This invention relates to high speed semiconductor devices and especially to field effect transistors using silicon on sapphire material and to methods for their fabrication.
Conventional monolithic integrated circuits employing field effect transistors (FETs) are fabricated on silicon substrates, with isolation between devices being accomplished by use of P-N junctions. Spacing between the source and gate and between the gate and drain is limited by the mask to substrate alignment capability associated with the photolithographic processing.
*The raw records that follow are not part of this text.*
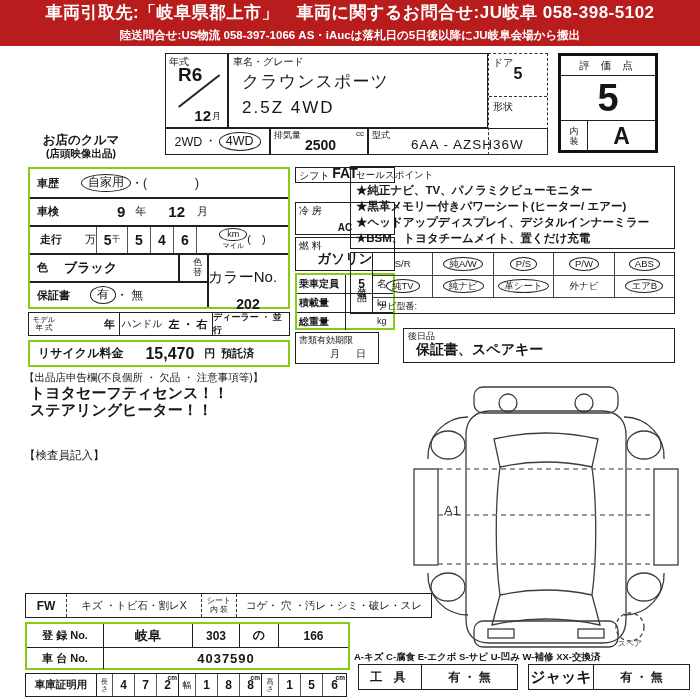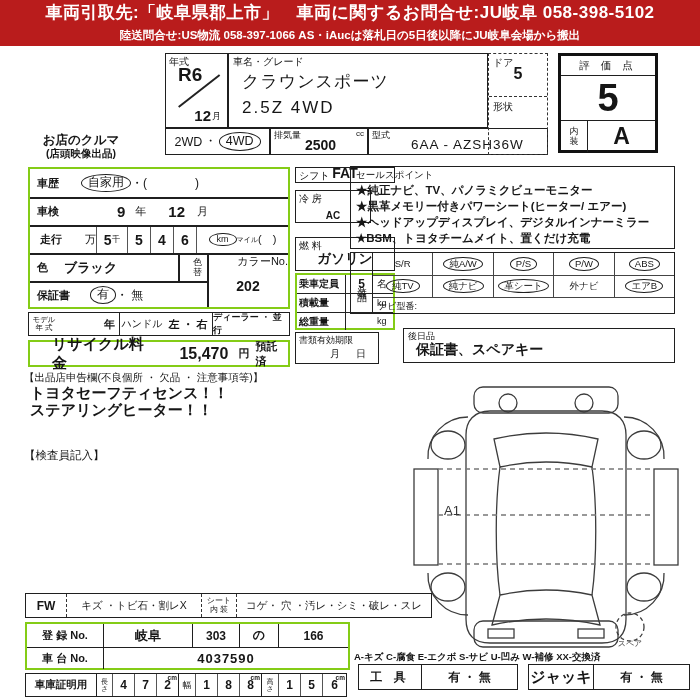"冷 房" div.abs { top: 190px -> 202px; width: 76px -> 100px }
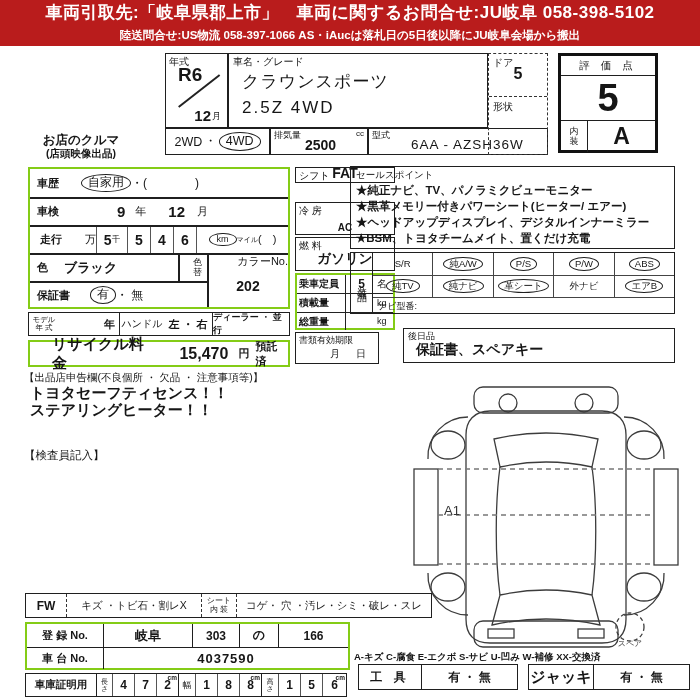"km" span { flex-direction: row -> column }
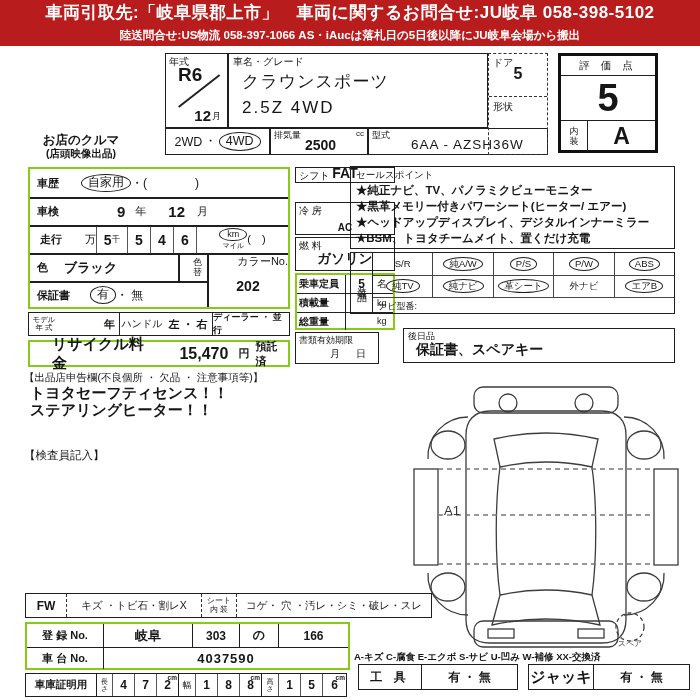"カラーNo." div { font-size: 11px -> 15px; margin-top: 0 -> 14px; text-align: right -> left }
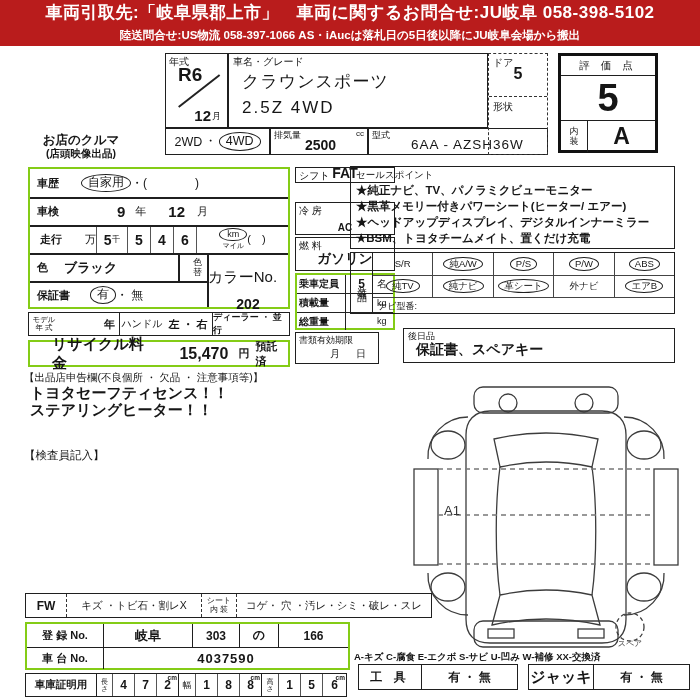"リサイクル料金" span.b { font-size: 15px -> 12px; margin-left: 22px -> 8px }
A conventional field effect structure is illustrated in FIG. 1. (The source, gate, and drain regions are indicated at 10-12; conductors to those regions at 13-15; and the channel at 16.) The switching speed of the conventional field effect transistor is severely limited by the source-to-drain feed-through capacitance associated with the P-N junction isolation, and the added channel resistance resulting from the spacing between source and gate and between gate and drain.
Silicon bipolar and silicon FET hybrid circuits are good performers at L and S band and are more cost effective than the gallium arsenide FET. However, attempts to fabricate monolithic integrated microwave amplifiers using these silicon structures have been frustrated by the high parasitic capacitances associated with the isolation of elements and the high conductor to substrate capacitances.
The principal object of this invention is to provide a device structure for improved silicon microwave amplifiers and high speed switching circuits, along with simple fabrication methods.